If a line includes "Treeck", copy it out of the entries.

*** Begin section ***

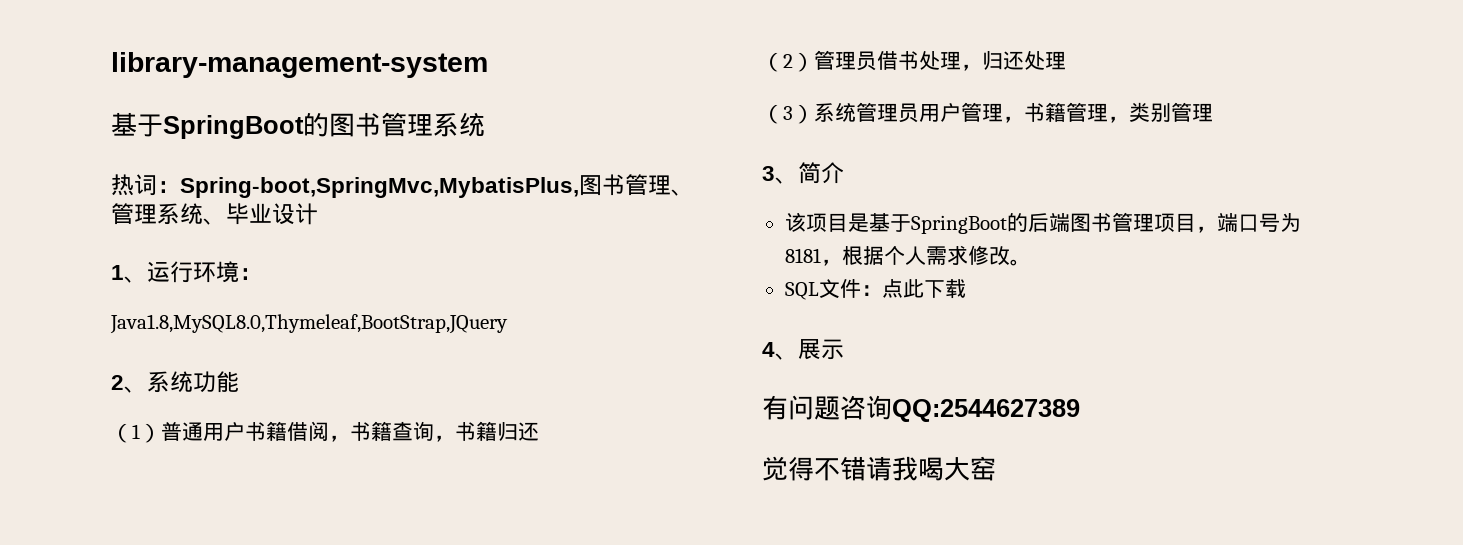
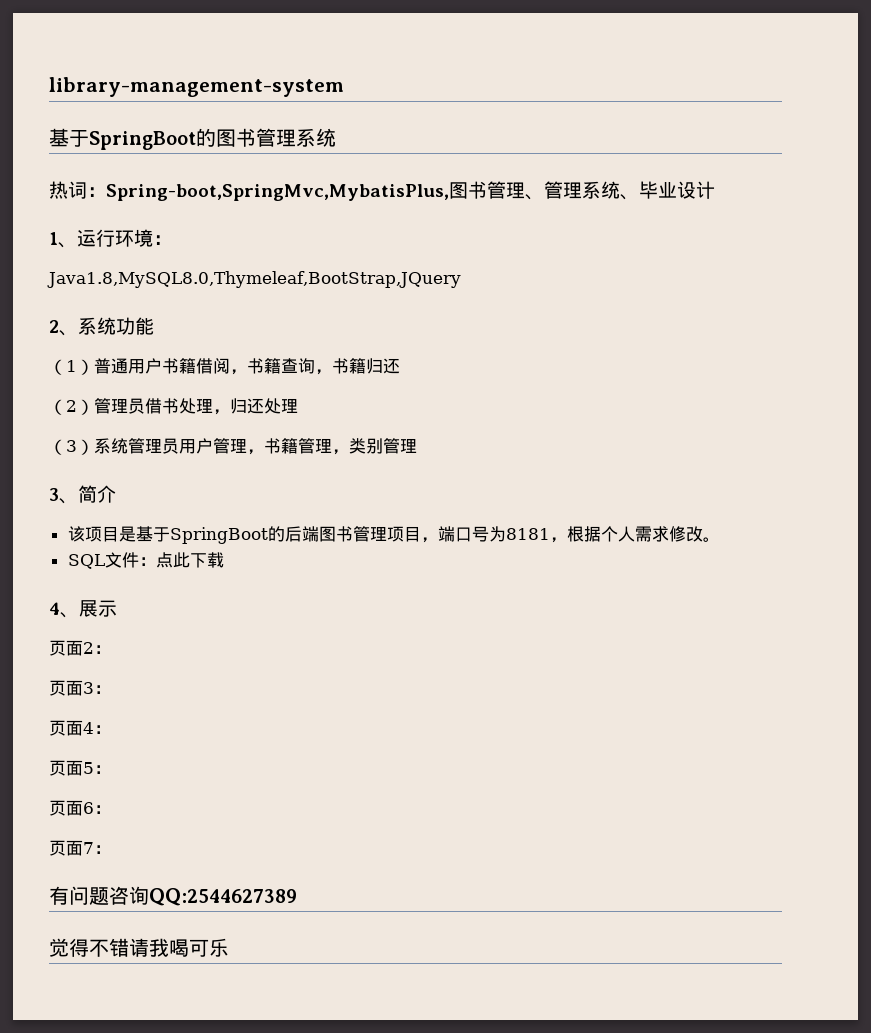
+ 页面2：
+ 页面3：
+ 页面4：
+ 页面5：
+ 页面6：
+ 页面7：
- 觉得不错请我喝大窑
+ 觉得不错请我喝可乐

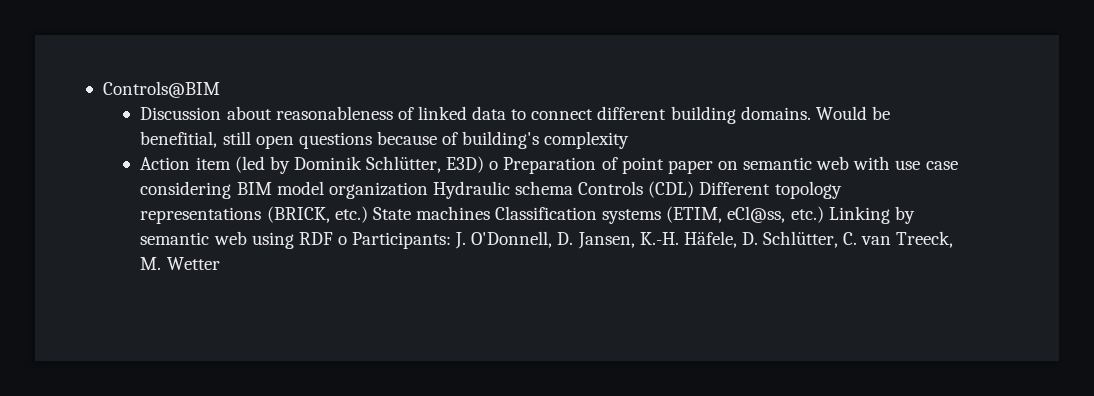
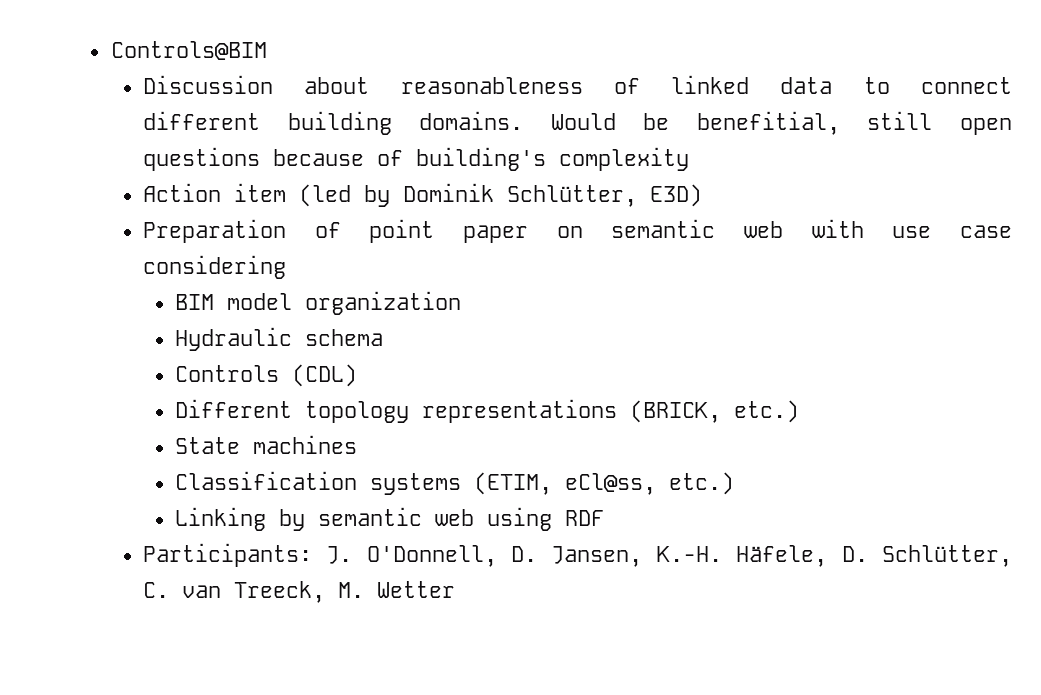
- Action item (led by Dominik Schlütter, E3D) o Preparation of point paper on semantic web with use case considering BIM model organization Hydraulic schema Controls (CDL) Different topology representations (BRICK, etc.) State machines Classification systems (ETIM, eCl@ss, etc.) Linking by semantic web using RDF o Participants: J. O'Donnell, D. Jansen, K.-H. Häfele, D. Schlütter, C. van Treeck, M. Wetter
+ Action item (led by Dominik Schlütter, E3D)
+ Preparation of point paper on semantic web with use case considering
+ BIM model organization
+ Hydraulic schema
+ Controls (CDL)
+ Different topology representations (BRICK, etc.)
+ State machines
+ Classification systems (ETIM, eCl@ss, etc.)
+ Linking by semantic web using RDF
+ Participants: J. O'Donnell, D. Jansen, K.-H. Häfele, D. Schlütter, C. van Treeck, M. Wetter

*** End section ***

[Reply]
- Action item (led by Dominik Schlütter, E3D) o Preparation of point paper on semantic web with use case considering BIM model organization Hydraulic schema Controls (CDL) Different topology representations (BRICK, etc.) State machines Classification systems (ETIM, eCl@ss, etc.) Linking by semantic web using RDF o Participants: J. O'Donnell, D. Jansen, K.-H. Häfele, D. Schlütter, C. van Treeck, M. Wetter
+ Participants: J. O'Donnell, D. Jansen, K.-H. Häfele, D. Schlütter, C. van Treeck, M. Wetter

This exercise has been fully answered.